This is a photo (left to right) of an English roadie, (unknown) my sister, Dixie, me, and Quint, who was an Electric Prune; it was taken at the Classic Cat. I believe Quint was from Kansas City. His real name is Michael Weakley.
FOR YOUR INFORMATION... My sister, Dixie, and I went out to California from Champaign, Illinois. My name was Nancy Seaman back then, but a lot of people knew me as Simone, which was my stage name. I was a dancer at the Body Shop on Sunset Strip. Eventually, I became a stripper and gained notoriety as the first all-nude dancer on the Strip, so I've had about one second of fame. As a popular tourist attraction, I caused a few traffic jams in the area of the Body Shop for a while. I was even asked to be on the Johnny Carson show, but I declined because of the scandal I would have created for my family back home. Granny would have had a fit!
I also became a professional amateur, because I entered the contests every Wednesday and Sunday nights at the Classic Cat. I was Miss Topless California and I won the Miss Classic Cat contests several times. Sometimes I lost, and came in second to Margurite Zalud, but she was one of the greatest dancers I've ever seen in my life. I use to stand in the wings and stare when she was on, so losing to my idol didn't hurt too much. My other favorite dancer was Charlotte, who used to dance for Ray Charles.
When I first arrived in California, I was cruising the Strip in a '63 white Corvette, later on, I was driving a black Lincoln Continental with a "Groupies" bumper sticker in the back window, and later, I bought a '54 silver Jaguar sedan that had painted florescent flames coming out of the headlights. My cars were well-known on the Strip.
A lot of people knew me as Dixie's sister, and I was sometimes known as Cooker's girlfriend, but for awhile I was seeing John Phillips of the Mamas and the Papas. Later I moved in with Denny Doherty, the other papa. I was also going out with Taj Mahal for awhile, and Keith Carradine.
I hung around with the Tulsa people, mostly. Kay Poorboy and Francine Brockey were my two best friends. They went out to California, because they knew Leon Russell, so I ended up hanging out with the Mad Dogs and Englishmen people. I went up to Leon's house on Skyhill Drive quite frequently, mostly to see Francine or Kay. Francine was living there and Chuck Blackwell. Kay lived in one of Leon's closets upstairs. Lots of music at Leon's and parties.

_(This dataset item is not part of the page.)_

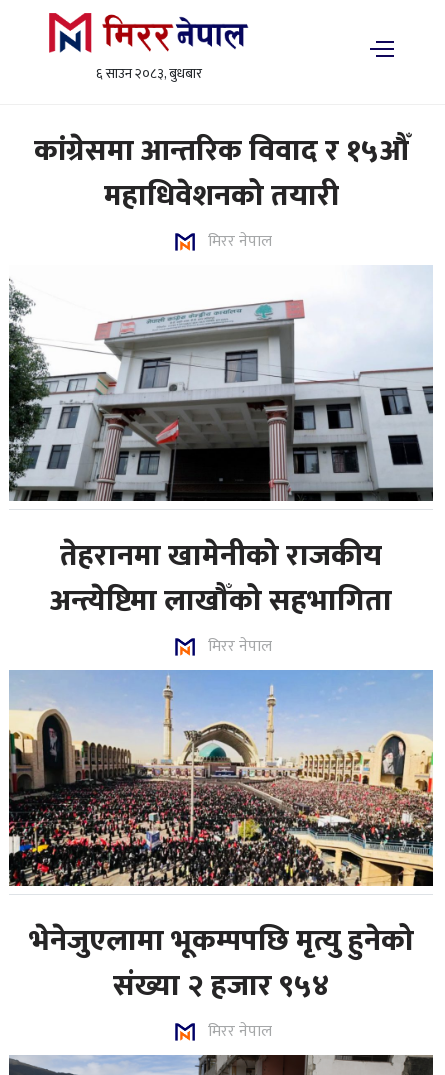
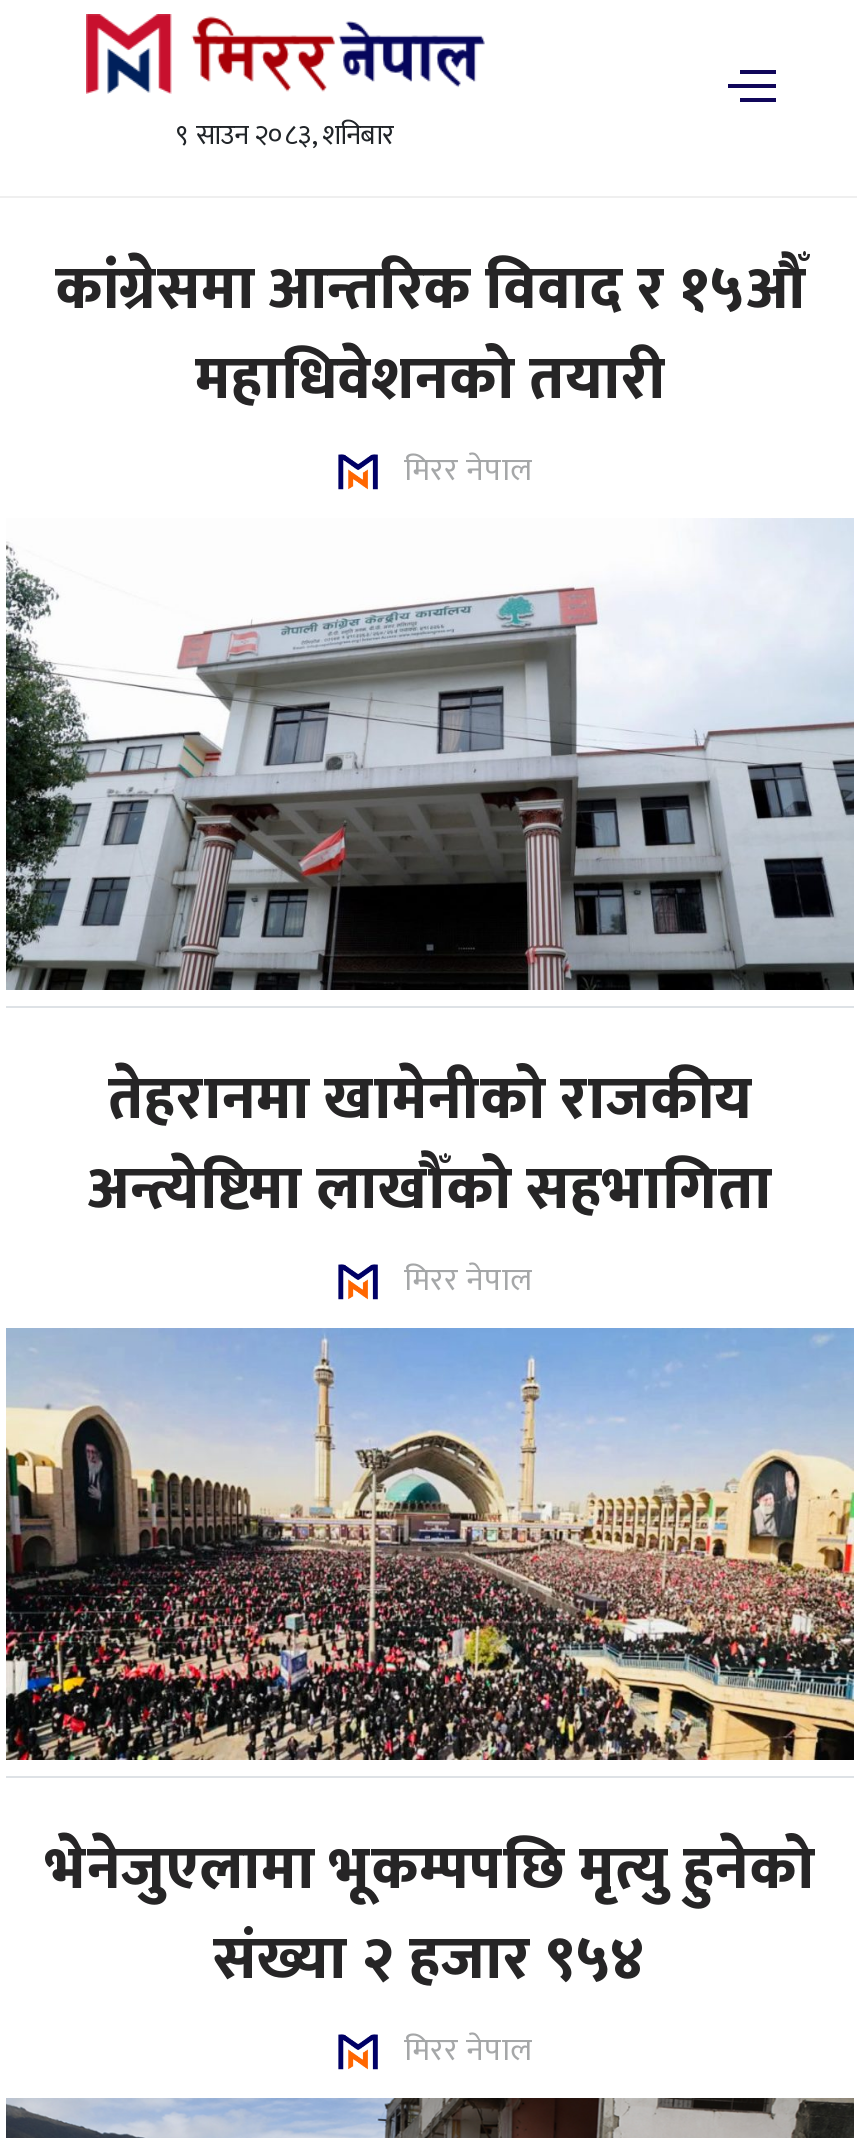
- ६ साउन २०८३, बुधबार
+ ९ साउन २०८३, शनिबार
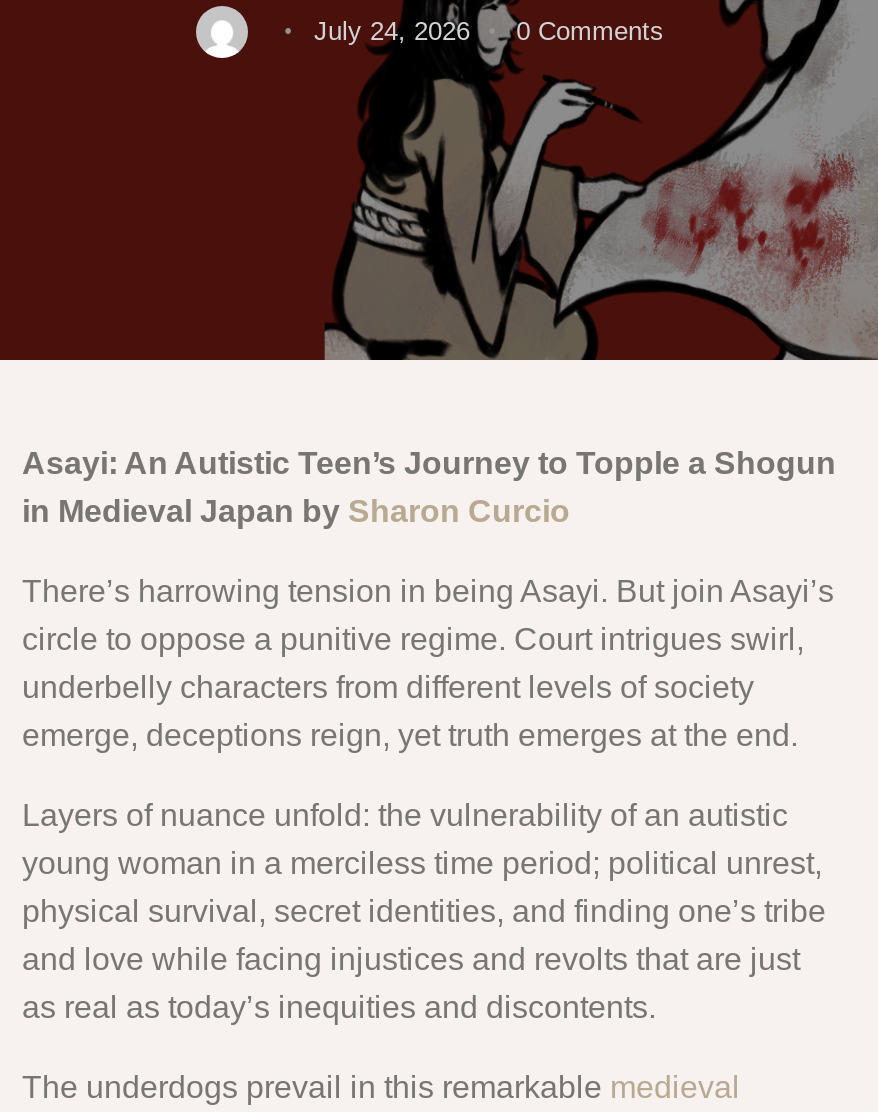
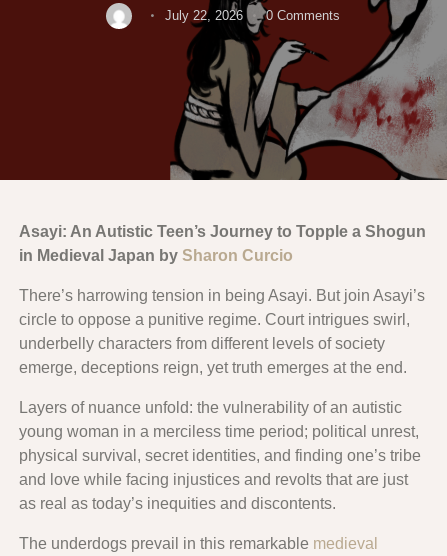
- July 24, 2026 0 Comments
+ July 22, 2026 0 Comments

I met a lot of great people through Kay and Francine. Francine was seeing Gram Parsons when I first met her. Kay was going out with Eric Burden, so I got to hang around with War; I was seeing Chas Chandler during that period. Later, when Kay was going out with Joe Cocker, I got to see some wild things go down with Joe. I was at a little club on the Strip one night with Kay and Joe-- Joe was on stage singing a song when he suddenly stopped, turned around and puked right in front of the base drum. Then he spun back towards the stage, grabbed the mike, and continued the song, still in sync with the music. He was a mess... Every time I hear the words in one of his songs, "I'm still standing here today...." tears well up in my eyes, because I'm sure we came close to losing him a few times. God bless him, though, for not dying on us.
I was at the Whisky almost every night, so I saw a lot of bands go through there. I was a regular and I got backstage, (which was not in back of the stage at all, it was upstairs behind the balcony) but I got in all the time. Sometimes, though, I didn't want to get in, because it could get too crazy up there. I had my limits.

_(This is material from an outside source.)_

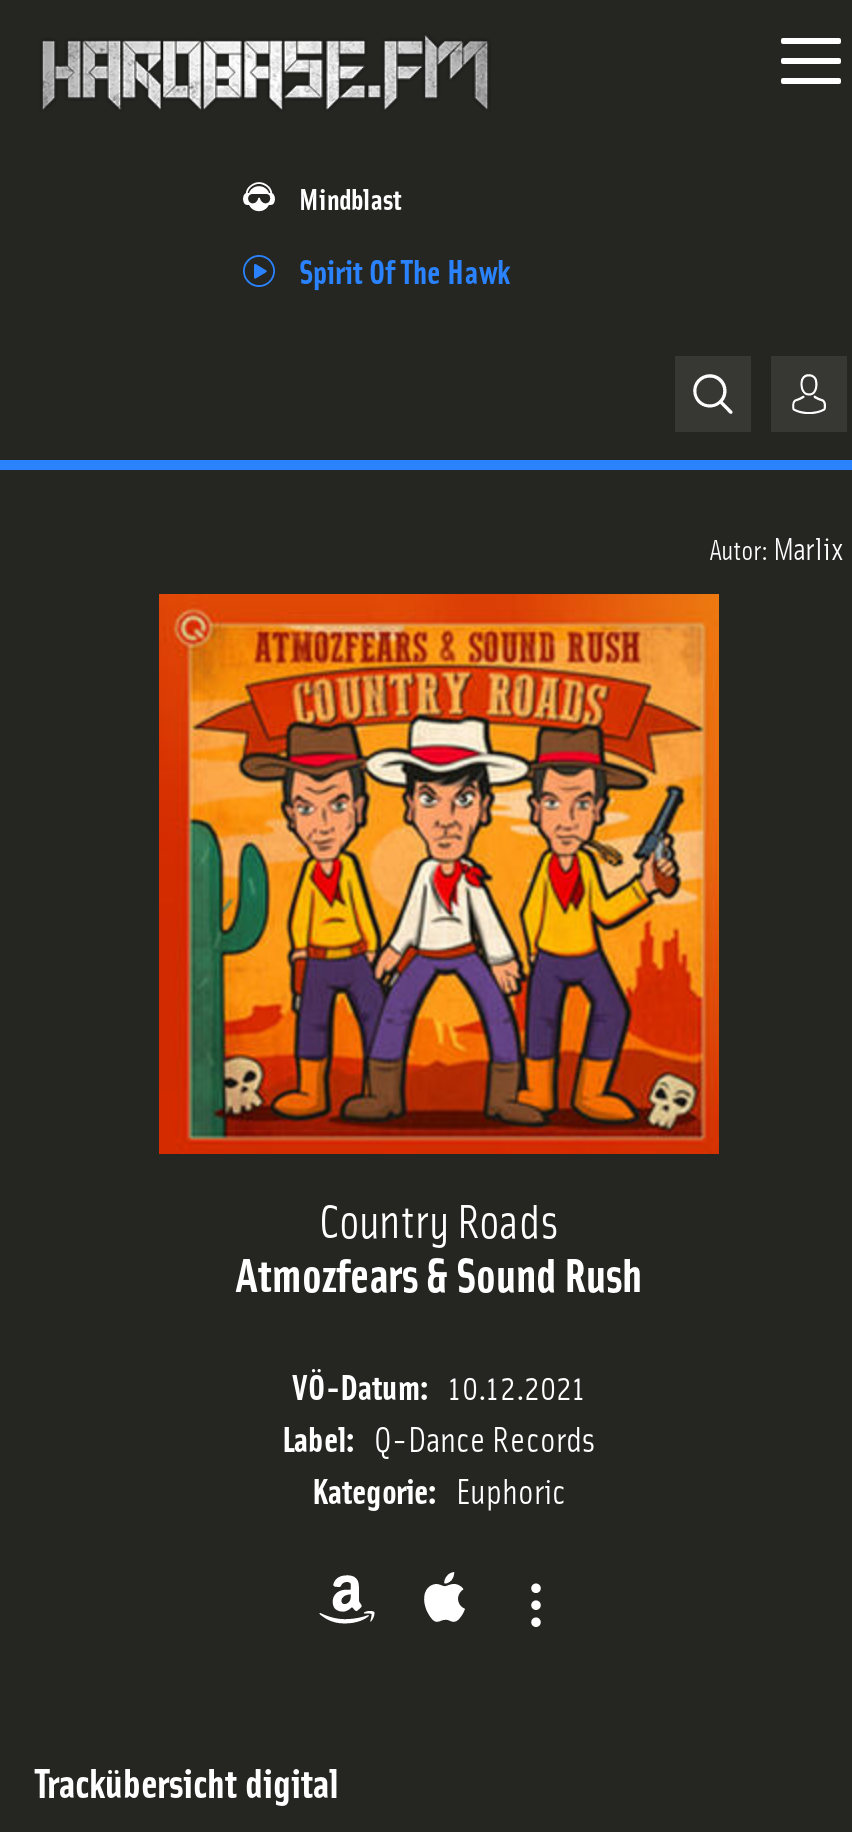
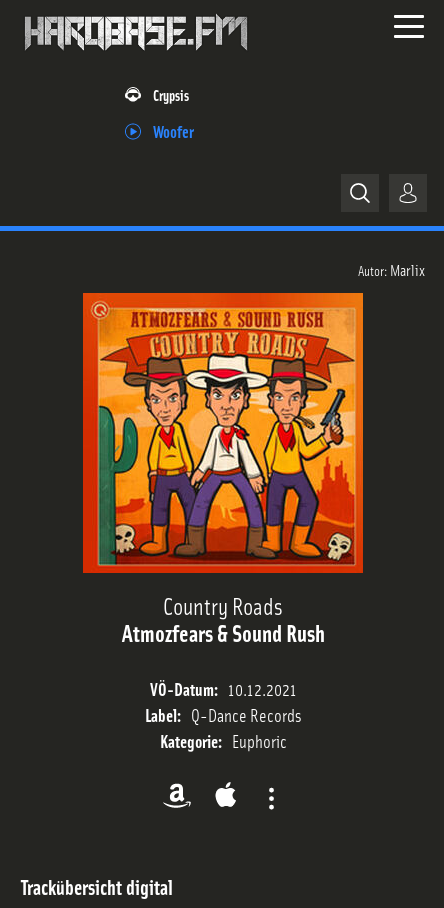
- Mindblast
+ Crypsis

- Spirit Of The Hawk
+ Woofer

One time I was sitting by myself at a table at the Whisky and I noticed that Led Zep was sitting back behind me a little ways, at a corner booth. Robert Plant eventually came over to my table and asked me if I would like to join them. When I turned around and looked back at the booth, I noticed two or three groupies underneath the table, so I passed on that invitation. I was no angel, but it was beneath me to be underneath that table.
I met Jimi Hendrix one night at the Whisky bar. We had an intense discussion about being purple, aka Sagittarian. I remember he made an extra effort to come over and say good-bye to me later that night outside the front door as we were all leaving.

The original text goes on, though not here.